Son yıllarda cilt çatlaklarında mikroiğneli fraksiyonel radyofrekans ve Fraksiyonel CO2 lazerler birlikte kullanılmaya başlandı. Mikroiğneli Fraksiyonel RF, kırışıklıklar ve ince çizgilenmeler, atrofik skarlar, hipertrofik skarlar ve keloidlerde başarılı klinik sonuçları ile kullanılmaktadır.

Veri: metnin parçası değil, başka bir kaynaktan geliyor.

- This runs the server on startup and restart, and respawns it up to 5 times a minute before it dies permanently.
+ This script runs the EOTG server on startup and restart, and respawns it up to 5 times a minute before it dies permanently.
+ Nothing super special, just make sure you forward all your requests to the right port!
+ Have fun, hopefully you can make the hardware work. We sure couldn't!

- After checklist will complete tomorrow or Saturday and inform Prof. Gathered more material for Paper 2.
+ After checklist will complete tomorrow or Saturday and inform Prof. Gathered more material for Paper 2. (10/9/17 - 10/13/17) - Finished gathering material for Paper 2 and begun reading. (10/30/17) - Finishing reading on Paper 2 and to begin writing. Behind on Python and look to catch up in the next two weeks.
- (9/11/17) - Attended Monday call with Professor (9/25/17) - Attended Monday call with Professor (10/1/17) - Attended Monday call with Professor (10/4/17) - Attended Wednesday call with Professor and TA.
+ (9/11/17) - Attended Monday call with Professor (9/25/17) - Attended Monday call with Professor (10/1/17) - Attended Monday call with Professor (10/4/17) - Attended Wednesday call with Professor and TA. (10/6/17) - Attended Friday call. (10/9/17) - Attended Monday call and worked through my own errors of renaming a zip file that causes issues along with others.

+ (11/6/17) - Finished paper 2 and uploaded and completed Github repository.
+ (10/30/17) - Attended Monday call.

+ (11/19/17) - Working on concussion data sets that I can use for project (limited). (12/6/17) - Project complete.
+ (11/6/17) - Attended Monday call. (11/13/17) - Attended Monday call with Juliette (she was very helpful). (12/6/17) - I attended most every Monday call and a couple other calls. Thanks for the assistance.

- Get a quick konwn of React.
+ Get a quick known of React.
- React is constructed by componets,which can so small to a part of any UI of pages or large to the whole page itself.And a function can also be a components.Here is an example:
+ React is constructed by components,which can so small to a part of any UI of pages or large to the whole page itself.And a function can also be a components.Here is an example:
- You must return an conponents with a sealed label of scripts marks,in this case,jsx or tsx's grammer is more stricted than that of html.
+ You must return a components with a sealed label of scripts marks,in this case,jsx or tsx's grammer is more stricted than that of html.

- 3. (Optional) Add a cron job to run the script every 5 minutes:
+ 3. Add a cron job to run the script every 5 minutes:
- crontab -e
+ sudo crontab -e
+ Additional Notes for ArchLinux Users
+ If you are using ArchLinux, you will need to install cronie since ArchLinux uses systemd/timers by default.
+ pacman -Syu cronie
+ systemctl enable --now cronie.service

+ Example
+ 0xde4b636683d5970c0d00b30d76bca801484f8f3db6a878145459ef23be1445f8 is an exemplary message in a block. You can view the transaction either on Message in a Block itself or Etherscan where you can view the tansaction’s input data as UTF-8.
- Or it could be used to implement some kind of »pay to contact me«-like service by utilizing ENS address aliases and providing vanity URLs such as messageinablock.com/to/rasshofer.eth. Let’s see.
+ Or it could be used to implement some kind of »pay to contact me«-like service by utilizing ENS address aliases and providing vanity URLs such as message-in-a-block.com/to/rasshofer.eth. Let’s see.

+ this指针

Mikroiğneli Fraksiyonel RF, mikro iğneleme ile radyofrekansın klinik etkilerini birleştirmektedir. Burada amaç, epidermis ve dermiste mekanik ve kontrollü ısı hasarı yaratılarak derinin yeniden iyileşme sürecinde yeniden yapılandırılmasının sağlanmasıdır. Cilt çatlaklarında bu uygulama sırasında hafif ağrı olması nedeniyle 30 dakika uygulama öncesi cilt çatlakları üzerine lokal anestezik kremler oklüzyonla uygulanmaktadır. Mikroiğne derinliği çatlağın klinik ve vücuttaki lokasyonuna göre 1.5-2.5 mm olarak seçilmektedir. 100-200 ms pulse süreleri ve 2-4 RF yoğunluğunda cilt çatlağı boyunca bir pas olacak şekilde uygulanmaktadır. Uygulama sonrası nemlendirici kullandırılmaktadır. Uygulama 3-6 hafta ara ile yapılmaktadır. 2-4 seans kullanılmaktadır. Uygulama sonrası cilt çatlaklarında kaşıntı, hafif ağrı ve postinflamatuar hiperpigmentasyon (PIH) gelişmekte ve bu da 3-6 hafta sonra kaybolmaktadır.
Klinik sonuçlarda cilt çatlaklarının görünümlerinde belirgin bir klinik düzelme olmaktadır. Mikroiğne Fraksiyonel RF sistemi klinik olarak PDL ve Fraksiyonel CO2 lazer ile kombine kullanılabilmektedir. Bilimsel çalışmalarda bu sistemlerin cilt çatlaklarında uygulanması sonrası TGF-beta 1 ve stratifin yapımını arttırdığı gösterilmiştir. Stratifin deride epidermiste keratinositler tarafından salınmakta ve yine keratinositlerde yapılan TGF-beta 1 ile birlikte dermiste fibroblastları uyarmakta ve yeni kollajen yapımını deride uyarmaktadır. RF, Fraksiyonel CO2 ve PDL birlikte kombine kullanımları deri elastikiyetini düzenlediği için cilt çatlaklarının olduğu alanda derinin gerginliğini de arttırmaktadır.